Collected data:
#####
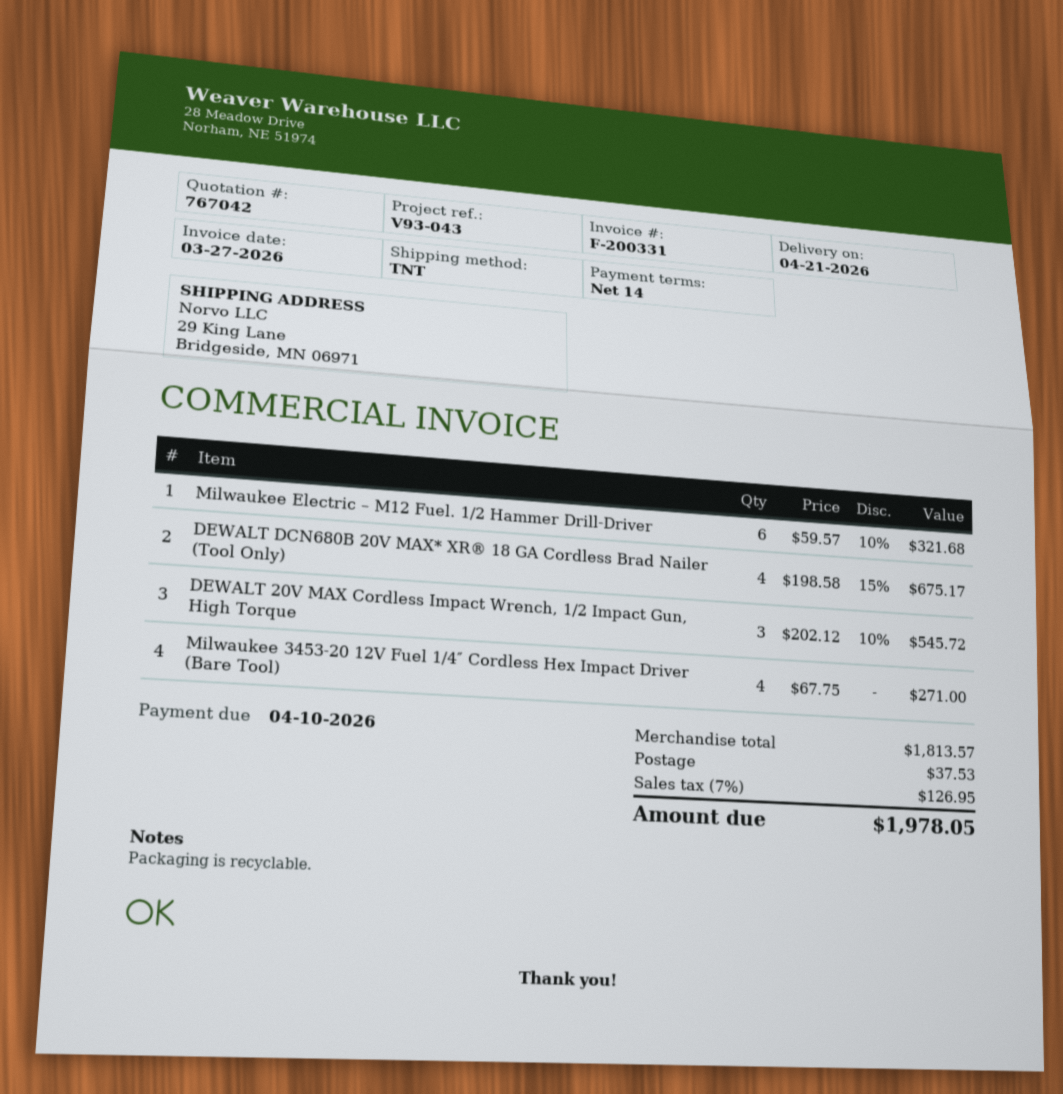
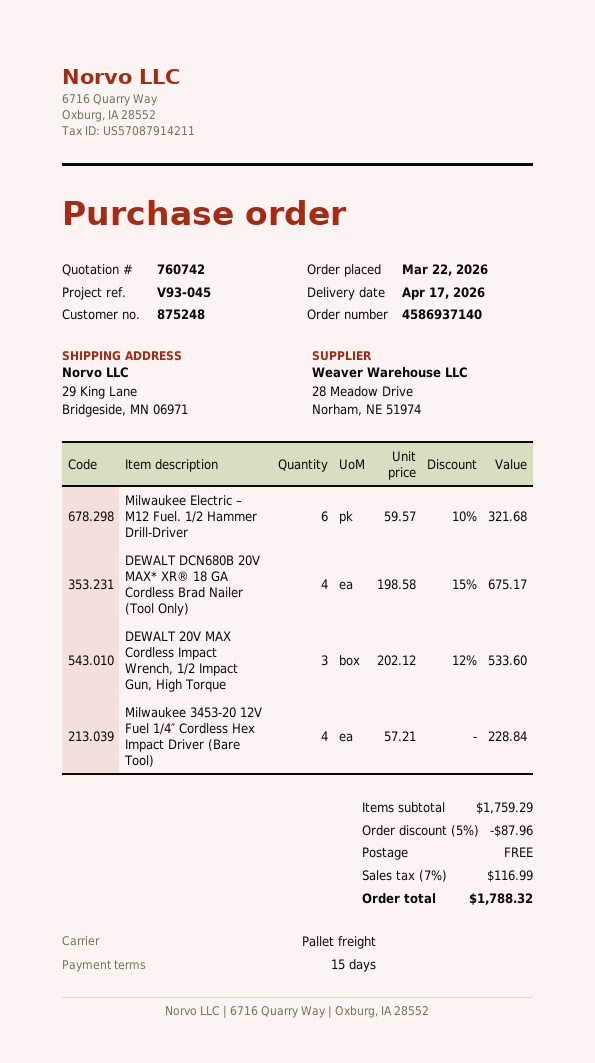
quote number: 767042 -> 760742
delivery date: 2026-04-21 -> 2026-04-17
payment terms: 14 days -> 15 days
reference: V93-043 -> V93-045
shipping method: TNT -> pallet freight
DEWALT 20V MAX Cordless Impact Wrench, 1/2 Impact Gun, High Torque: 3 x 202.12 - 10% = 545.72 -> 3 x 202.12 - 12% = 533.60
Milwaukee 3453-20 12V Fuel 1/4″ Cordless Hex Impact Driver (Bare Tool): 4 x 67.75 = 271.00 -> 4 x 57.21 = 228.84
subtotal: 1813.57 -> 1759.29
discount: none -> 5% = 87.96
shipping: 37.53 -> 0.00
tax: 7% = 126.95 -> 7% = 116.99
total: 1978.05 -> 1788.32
#####
From the first line to the last, return the records exactly and leave the pictures behind.

quote number: 767042 -> 760742
delivery date: 2026-04-21 -> 2026-04-17
payment terms: 14 days -> 15 days
reference: V93-043 -> V93-045
shipping method: TNT -> pallet freight
DEWALT 20V MAX Cordless Impact Wrench, 1/2 Impact Gun, High Torque: 3 x 202.12 - 10% = 545.72 -> 3 x 202.12 - 12% = 533.60
Milwaukee 3453-20 12V Fuel 1/4″ Cordless Hex Impact Driver (Bare Tool): 4 x 67.75 = 271.00 -> 4 x 57.21 = 228.84
subtotal: 1813.57 -> 1759.29
discount: none -> 5% = 87.96
shipping: 37.53 -> 0.00
tax: 7% = 126.95 -> 7% = 116.99
total: 1978.05 -> 1788.32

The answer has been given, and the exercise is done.